Diante desse cenário, que por outro lado é bastante cotidiano, surgiu a seguinte reflexão. Essa cuidadora não deu suporte emocional, ou seja, não acalmou a menina, por dois motivos. Primeiro porque há alguma normalização das birras das crianças. Vivemos em uma sociedade 'centrada no adulto', onde tudo é pensado para e por adultos, minimizando as experiências emocionais das crianças. O segundo motivo está relacionado ao fato de a cuidadora, provavelmente na infância, não ter recebido suporte emocional de qualidade. Portanto, não sabe conter porque não foi contido na infância.

Esses dois aspectos costumam fazer com que os adultos maltratem as crianças. Eles não sabem as implicações dessas ações, o que os leva a manifestar uma certa normalização de maus tratos. Frases como: "eles me batem com a alça do cinto e eu sou uma pessoa excelente" são comuns, "é preciso dar tapinhas nele para se comportar bem" ou "deixa ele chorar e vai passar sozinho". Como consequência, ações como tapas ou omissões ocorrem, como deixá-los chorar e não acalmar sua tristeza ou raiva.

No entanto, esses comportamentos têm consequências no nível do cérebro das crianças. Estes são alguns deles.

1. Diminuição em conexões sinápticas importantes, que posteriormente facilitam o aprendizado.

2. Ampliação e ativação de certas áreas do cérebro que são projetadas para auto-proteção. Assim encontramos crianças violentas e hostis.

3. Secreção do hormônio cortizol, que é isso de estresse.
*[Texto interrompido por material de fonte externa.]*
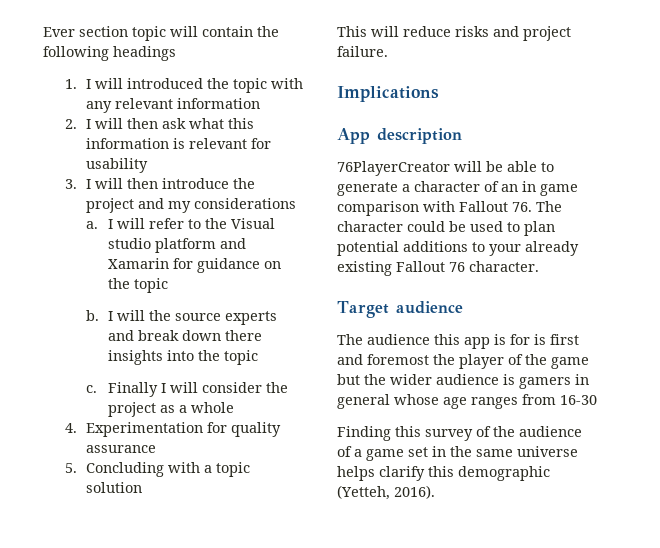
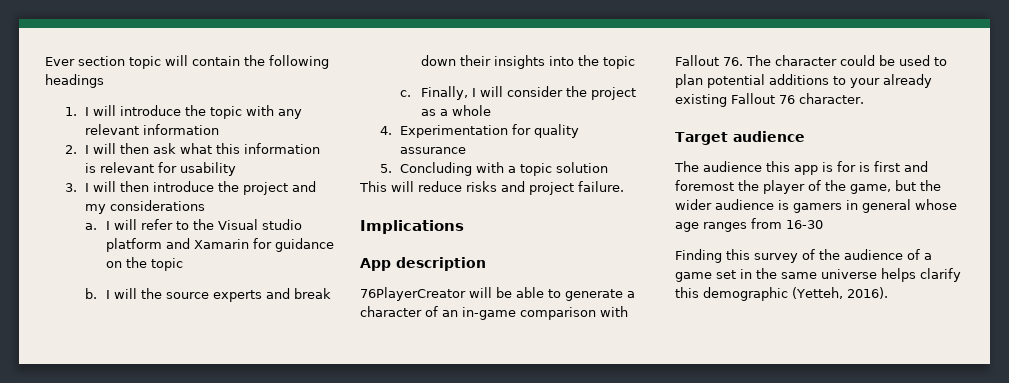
- 1. I will introduced the topic with any relevant information
+ 1. I will introduce the topic with any relevant information
- I will the source experts and break down there insights into the topic
+ I will the source experts and break down their insights into the topic
- Finally I will consider the project as a whole
+ Finally, I will consider the project as a whole
- 76PlayerCreator will be able to generate a character of an in game comparison with Fallout 76. The character could be used to plan potential additions to your already existing Fallout 76 character.
+ 76PlayerCreator will be able to generate a character of an in-game comparison with Fallout 76. The character could be used to plan potential additions to your already existing Fallout 76 character.
- The audience this app is for is first and foremost the player of the game but the wider audience is gamers in general whose age ranges from 16-30
+ The audience this app is for is first and foremost the player of the game, but the wider audience is gamers in general whose age ranges from 16-30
Como consequência, na idade adulta pode haver uma tendência maior a ter uma personalidade depressiva, a sofrer de ansiedade ou a ter dificuldades interpessoais.

Em suma, como adultos, devemos ser capazes de descobrir novas estratégias para acalmar nossos filhos, mas também para ser uma verdadeira ajuda e estar emocionalmente disponível para nossos filhos.
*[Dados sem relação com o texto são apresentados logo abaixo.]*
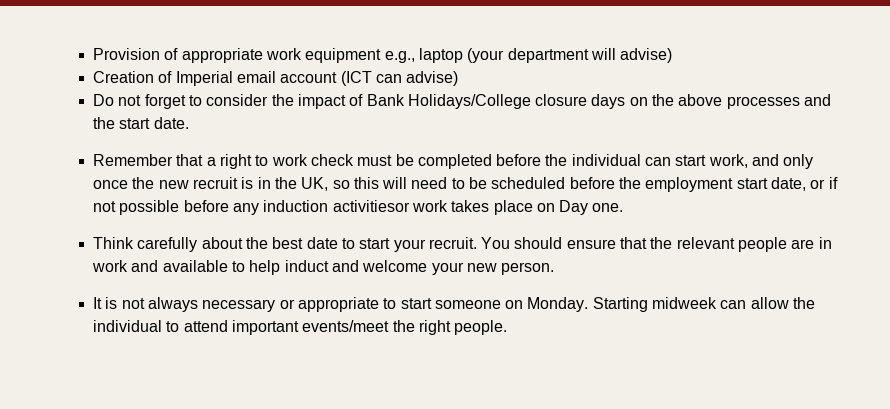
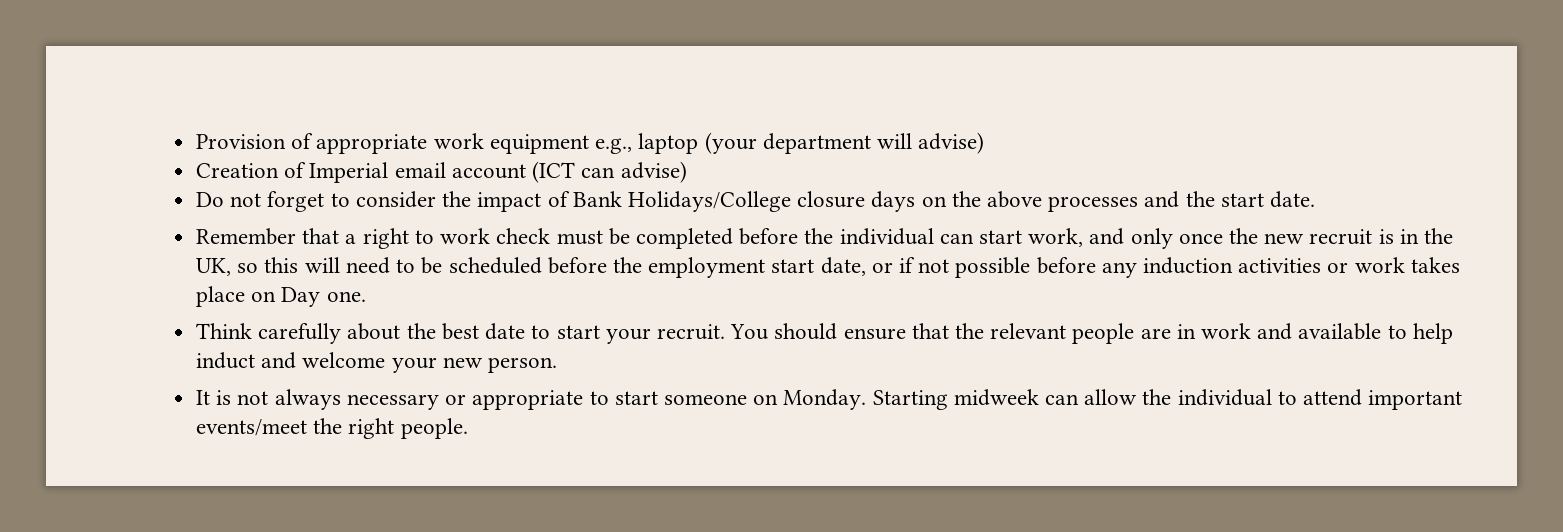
- Remember that a right to work check must be completed before the individual can start work, and only once the new recruit is in the UK, so this will need to be scheduled before the employment start date, or if not possible before any induction activitiesor work takes place on Day one.
+ Remember that a right to work check must be completed before the individual can start work, and only once the new recruit is in the UK, so this will need to be scheduled before the employment start date, or if not possible before any induction activities or work takes place on Day one.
Para evitar uma atitude negativa em relação ao seu filho e ter um pouco mais de paciência com ele, aconselhamos o seguinte:

- Autoconhecimento
Sempre há coisas que podem deixá-lo mais zangado do que os outros. Identifique para que servem quando ocorrem, você pode iniciar recursos como pedir ajuda a alguém, tocar uma música que o relaxe, fazer alguma atividade física como pular ou apertar uma almofada.

- Tempo fora
Essa técnica consiste em sair fisicamente da situação em que você pensa que está perdendo o controle. Saia por alguns minutos e respire 5 vezes conscientemente. Você verá como voltará calmo.
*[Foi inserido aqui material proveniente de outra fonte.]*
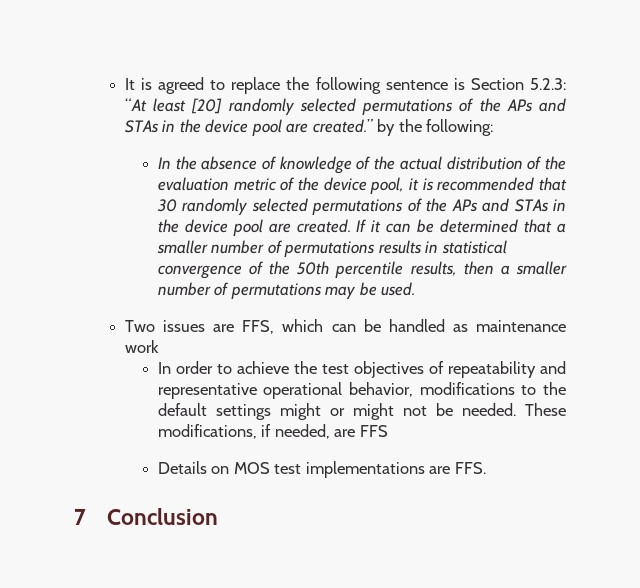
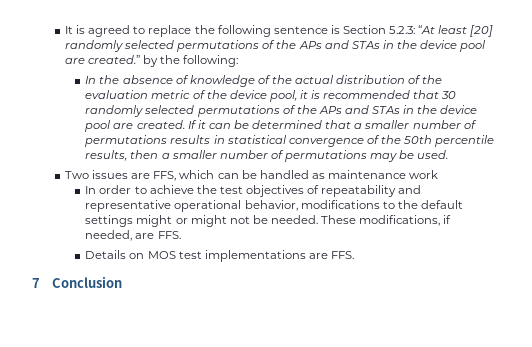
- These modifications, if needed, are FFS
+ These modifications, if needed, are FFS.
- Escolha uma parte do corpo do seu filho
Podem ser as mãos, os pés ou o nariz ... Toda vez que você estiver prestes a gritar, olhe e veja como ele é pequeno e o quanto ele precisa de um adulto amoroso para lhe mostrar como ele tem que crescer.

Como você pode ver, o desafio que temos pela frente é complexo: você tem que tente se conectar com sua criança interior. Pense em como você gostaria de ser tratado, como você tem pouco conteúdo. Torne-se aquele adulto de que você precisava na sua infância.